I would expect that?? Reverse is usually a very low ratio gear, in fact if you read about older cars you will find mention of people having to reverse up hills, as the reverse was commonly lower than 1st gear!!

There is a reason you are reccomended to bump start in a higher gear (I usually use 3rd!!).

When it is running, I presume there are no issues?

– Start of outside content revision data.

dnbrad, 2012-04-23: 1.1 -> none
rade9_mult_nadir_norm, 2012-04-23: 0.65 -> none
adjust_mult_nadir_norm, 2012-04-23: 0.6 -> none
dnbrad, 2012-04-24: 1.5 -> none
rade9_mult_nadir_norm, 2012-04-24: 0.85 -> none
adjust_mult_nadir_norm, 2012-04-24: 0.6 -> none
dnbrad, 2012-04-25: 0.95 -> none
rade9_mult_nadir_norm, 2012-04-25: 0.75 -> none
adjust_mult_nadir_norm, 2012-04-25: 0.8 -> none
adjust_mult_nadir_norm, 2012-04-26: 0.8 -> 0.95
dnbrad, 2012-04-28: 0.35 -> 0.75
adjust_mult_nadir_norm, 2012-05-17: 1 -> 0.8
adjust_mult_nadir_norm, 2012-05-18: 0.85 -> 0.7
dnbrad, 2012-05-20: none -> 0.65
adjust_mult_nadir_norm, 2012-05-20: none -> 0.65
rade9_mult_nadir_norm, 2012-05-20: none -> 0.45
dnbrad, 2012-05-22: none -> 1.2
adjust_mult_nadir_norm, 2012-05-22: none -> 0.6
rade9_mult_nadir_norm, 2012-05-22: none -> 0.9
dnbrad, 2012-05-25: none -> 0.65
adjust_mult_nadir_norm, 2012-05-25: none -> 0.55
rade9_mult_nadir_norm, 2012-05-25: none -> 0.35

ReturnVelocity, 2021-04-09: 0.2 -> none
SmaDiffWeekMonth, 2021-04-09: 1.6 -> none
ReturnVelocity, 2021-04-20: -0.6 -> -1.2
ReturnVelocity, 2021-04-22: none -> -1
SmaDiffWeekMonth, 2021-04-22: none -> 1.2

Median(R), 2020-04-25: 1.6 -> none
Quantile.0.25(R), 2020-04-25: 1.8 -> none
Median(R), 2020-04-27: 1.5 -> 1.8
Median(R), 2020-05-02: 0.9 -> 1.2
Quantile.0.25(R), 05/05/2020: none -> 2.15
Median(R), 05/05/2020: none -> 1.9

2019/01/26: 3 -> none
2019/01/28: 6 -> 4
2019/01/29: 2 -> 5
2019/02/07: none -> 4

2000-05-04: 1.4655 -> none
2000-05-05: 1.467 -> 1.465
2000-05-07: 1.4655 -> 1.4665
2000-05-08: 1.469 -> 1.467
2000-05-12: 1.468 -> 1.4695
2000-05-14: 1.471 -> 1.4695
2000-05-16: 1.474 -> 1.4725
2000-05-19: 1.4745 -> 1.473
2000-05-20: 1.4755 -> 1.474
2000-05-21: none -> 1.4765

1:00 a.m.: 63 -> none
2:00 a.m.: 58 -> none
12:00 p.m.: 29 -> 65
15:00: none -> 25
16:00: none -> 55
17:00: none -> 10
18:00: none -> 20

Have you changed the battery?

At this time of year, these symptoms normally indicate a failing battery, quite a common problem when the cold weather hits. How old is it??

You seem to have ruled out the starter motor, so most likely to be wiring, solenoid or battery.

Battery, easiest way is to replace tbh.

Earth - grab a jump lead, clean a bit of engine to clean metal, connect one end of lead there and the other to -ve terminal on battery. If cranking speed changes then you have a strong suspect.

+ve wiring - if you feel brave, you can try a jump lead direct from +ve on battery to terminal on starter. This bypasses the key, so make sure car is out of gear!! Also, wear a pair of gloves, and for GOD's sake take care!!!!!!!! You are playing with a large amount of power there, and if you electrocute yourself it WILL hurt!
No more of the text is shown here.